Ante esa orfandad, los líderes mesiánicos (Donald J. Trump, Javier Milei, Jair Bolsonaro, Andrés Manuel López Obrador, Viktor Orbán, Hugo Chávez, entre otros) encuentran terreno fértil para magnificar sus delirios y hacer del futuro una claudicación a cargo de ellos. Ancladas en un pensamiento residual que privilegia lo nacional y la autarquía, las élites políticas no logran asumir la densa intervinculación e interdependencia de la cual son parte ineludible los territorios locales/nacionales. Los problemas públicos continúan asumiéndose en su matriz nacional o local, cuando se caracterizan por contar con resortes globales que escapan a las potestades de los Estados.

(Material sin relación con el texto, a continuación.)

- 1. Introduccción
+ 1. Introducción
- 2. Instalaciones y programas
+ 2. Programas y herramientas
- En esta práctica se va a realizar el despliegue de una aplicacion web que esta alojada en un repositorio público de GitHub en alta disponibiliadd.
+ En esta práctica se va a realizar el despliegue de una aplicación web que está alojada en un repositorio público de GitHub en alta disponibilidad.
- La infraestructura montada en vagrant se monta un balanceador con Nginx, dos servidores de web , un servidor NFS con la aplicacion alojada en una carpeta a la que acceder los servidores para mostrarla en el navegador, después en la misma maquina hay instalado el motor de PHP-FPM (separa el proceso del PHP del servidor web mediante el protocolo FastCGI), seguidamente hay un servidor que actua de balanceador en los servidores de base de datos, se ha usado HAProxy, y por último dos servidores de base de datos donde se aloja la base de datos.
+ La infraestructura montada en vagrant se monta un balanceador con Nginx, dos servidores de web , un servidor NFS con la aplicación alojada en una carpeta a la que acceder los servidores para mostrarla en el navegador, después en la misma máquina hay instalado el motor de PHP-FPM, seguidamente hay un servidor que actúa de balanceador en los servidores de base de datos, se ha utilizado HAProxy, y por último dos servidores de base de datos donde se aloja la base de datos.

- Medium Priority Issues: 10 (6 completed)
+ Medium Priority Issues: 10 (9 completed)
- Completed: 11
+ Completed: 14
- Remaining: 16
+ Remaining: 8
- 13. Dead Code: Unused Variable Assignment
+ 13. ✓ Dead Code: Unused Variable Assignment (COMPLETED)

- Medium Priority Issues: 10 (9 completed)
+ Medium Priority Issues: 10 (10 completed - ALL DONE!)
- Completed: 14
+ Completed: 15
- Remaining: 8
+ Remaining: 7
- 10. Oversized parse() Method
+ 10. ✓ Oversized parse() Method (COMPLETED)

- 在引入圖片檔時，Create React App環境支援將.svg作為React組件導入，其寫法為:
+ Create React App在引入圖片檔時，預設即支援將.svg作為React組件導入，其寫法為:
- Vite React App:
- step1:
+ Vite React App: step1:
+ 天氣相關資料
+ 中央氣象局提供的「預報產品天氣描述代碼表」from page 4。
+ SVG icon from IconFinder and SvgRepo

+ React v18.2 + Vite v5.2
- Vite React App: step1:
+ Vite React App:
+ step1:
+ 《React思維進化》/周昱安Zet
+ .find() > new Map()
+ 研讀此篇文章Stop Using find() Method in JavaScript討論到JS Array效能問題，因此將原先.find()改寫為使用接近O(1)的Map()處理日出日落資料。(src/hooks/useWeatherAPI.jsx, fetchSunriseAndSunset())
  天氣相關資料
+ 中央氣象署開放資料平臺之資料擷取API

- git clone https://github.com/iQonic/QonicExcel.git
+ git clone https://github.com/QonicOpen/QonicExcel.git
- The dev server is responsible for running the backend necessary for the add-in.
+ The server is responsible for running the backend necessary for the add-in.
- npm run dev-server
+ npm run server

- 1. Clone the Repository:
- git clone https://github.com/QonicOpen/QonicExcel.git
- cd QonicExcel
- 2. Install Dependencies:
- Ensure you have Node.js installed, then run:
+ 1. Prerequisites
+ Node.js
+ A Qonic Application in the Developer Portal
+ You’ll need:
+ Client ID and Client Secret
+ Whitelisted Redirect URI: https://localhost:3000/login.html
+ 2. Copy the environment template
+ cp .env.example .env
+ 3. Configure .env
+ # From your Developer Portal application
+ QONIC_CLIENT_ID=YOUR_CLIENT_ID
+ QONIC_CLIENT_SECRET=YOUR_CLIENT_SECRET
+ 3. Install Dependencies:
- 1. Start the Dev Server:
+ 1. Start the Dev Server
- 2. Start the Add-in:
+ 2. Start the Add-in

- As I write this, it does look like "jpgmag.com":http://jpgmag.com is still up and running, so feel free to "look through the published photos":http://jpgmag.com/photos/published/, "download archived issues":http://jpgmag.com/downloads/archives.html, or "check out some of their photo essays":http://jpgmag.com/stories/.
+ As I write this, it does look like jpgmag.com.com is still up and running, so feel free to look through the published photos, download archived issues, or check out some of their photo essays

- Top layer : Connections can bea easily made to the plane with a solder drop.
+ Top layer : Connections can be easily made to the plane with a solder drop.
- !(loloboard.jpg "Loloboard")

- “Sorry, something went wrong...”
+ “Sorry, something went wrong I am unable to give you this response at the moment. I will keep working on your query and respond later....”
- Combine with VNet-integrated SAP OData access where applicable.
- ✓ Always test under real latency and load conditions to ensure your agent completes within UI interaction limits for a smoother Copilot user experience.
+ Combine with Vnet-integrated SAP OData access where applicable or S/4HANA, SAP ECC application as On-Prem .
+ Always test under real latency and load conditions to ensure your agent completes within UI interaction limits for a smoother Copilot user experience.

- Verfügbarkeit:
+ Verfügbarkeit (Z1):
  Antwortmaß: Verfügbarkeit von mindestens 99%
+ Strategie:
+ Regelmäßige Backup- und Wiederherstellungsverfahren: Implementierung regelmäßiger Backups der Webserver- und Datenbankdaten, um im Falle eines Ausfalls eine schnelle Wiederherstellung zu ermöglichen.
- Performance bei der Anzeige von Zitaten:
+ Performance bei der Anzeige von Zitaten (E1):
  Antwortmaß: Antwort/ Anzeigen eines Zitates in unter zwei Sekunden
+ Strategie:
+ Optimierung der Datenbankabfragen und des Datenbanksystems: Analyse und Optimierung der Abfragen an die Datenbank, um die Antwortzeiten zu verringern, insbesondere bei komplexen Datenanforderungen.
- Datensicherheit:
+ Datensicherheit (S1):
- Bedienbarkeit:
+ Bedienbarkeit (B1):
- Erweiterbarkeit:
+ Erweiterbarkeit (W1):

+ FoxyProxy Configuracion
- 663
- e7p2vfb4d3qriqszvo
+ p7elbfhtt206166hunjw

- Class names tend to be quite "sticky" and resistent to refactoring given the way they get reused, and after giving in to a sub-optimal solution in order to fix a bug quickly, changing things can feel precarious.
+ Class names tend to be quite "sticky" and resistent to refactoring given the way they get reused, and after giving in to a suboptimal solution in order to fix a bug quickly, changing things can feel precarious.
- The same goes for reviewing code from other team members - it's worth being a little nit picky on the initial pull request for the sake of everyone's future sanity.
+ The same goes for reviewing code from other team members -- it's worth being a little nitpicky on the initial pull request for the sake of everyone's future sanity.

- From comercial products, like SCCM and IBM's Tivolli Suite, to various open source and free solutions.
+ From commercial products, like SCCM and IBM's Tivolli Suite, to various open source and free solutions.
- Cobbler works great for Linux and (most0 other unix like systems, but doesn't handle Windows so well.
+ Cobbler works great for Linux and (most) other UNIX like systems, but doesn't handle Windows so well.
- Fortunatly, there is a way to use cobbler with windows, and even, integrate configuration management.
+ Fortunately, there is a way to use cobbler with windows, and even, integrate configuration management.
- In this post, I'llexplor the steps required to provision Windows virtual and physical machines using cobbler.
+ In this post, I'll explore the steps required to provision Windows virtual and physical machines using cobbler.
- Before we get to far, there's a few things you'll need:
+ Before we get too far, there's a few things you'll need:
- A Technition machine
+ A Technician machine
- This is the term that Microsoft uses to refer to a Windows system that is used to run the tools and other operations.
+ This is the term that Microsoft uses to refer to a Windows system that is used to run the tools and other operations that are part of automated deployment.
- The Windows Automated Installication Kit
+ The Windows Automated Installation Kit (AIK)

De ahí que las crisis no son aisladas ni esporádicas, sino que son recurrentes y suceden como fruto de acontecimientos concatenados, incluso si estos se suscitan a miles de kilómetros de distancia. Las crisis se encadenan unas con otras hasta aparentar un túnel sin fin (pandemia del Covid-19, invasión de Ucrania, invasión de Gaza, etc., solo por mencionar las más recientes). Justo la crisis de la política es lo que conduce a que esas crisis sociohistóricas sean recurrentes y a que se genere esa sensación de vacío y de inevitabilidad para escapar de ellas.
Más todavía: como los problemas sociales contemporáneos se suceden con celeridad y se magnifican con el vértigo de las innovaciones tecnológicas, los márgenes de respuesta de las élites políticas y de los líderes son estrechos para controlarlos, regularlos y construir posibles soluciones. Lo delicado de esta situación radica en que tampoco es viable precipitar los procesos de toma de decisiones y las respuestas políticas ante las múltiples crisis. El meollo del asunto no se resuelve con la mera eficiencia, pues en principio, los problemas públicos y su complejidad ameritan del análisis y estudio meticulosos y de largo aliento para comprender sus causas profundas y las aristas desde las cuales es posible abordarlos en los afanes de contenerlos, solucionarlos o abatirlos. La reflexión meditada no necesariamente marcha a contracorriente de la dinámica frenética e, incluso, leonina de la acción política y del periodismo sensacionalista. Si no se compatibilizan los tres, el margen de incertidumbre será mayúsculo y el futuro tenderá a diluirse en la inmediatez y lo efímero. De ahí la importancia de comprender que las crisis y conflictividades actuales son fruto de las desigualdades y la exclusión social del pasado reciente o lejano.
Ante estos escenarios, la praxis política enfrenta al desafío de no ser más que un paliativo que gestiona los problemas públicos a partir de la racionalidad tecnocrática preocupada por el dato y la medición de la eficiencia económica, sino de engarzar la imaginación creadora, la crítica razonada y el pensamiento utópico para escapar de esa lógica asfixiante que masacra al futuro antes de su génesis y manifestación. Los riesgos de que el homo œconomicus y el homo digitalis sepulten al zoon politikón son latente.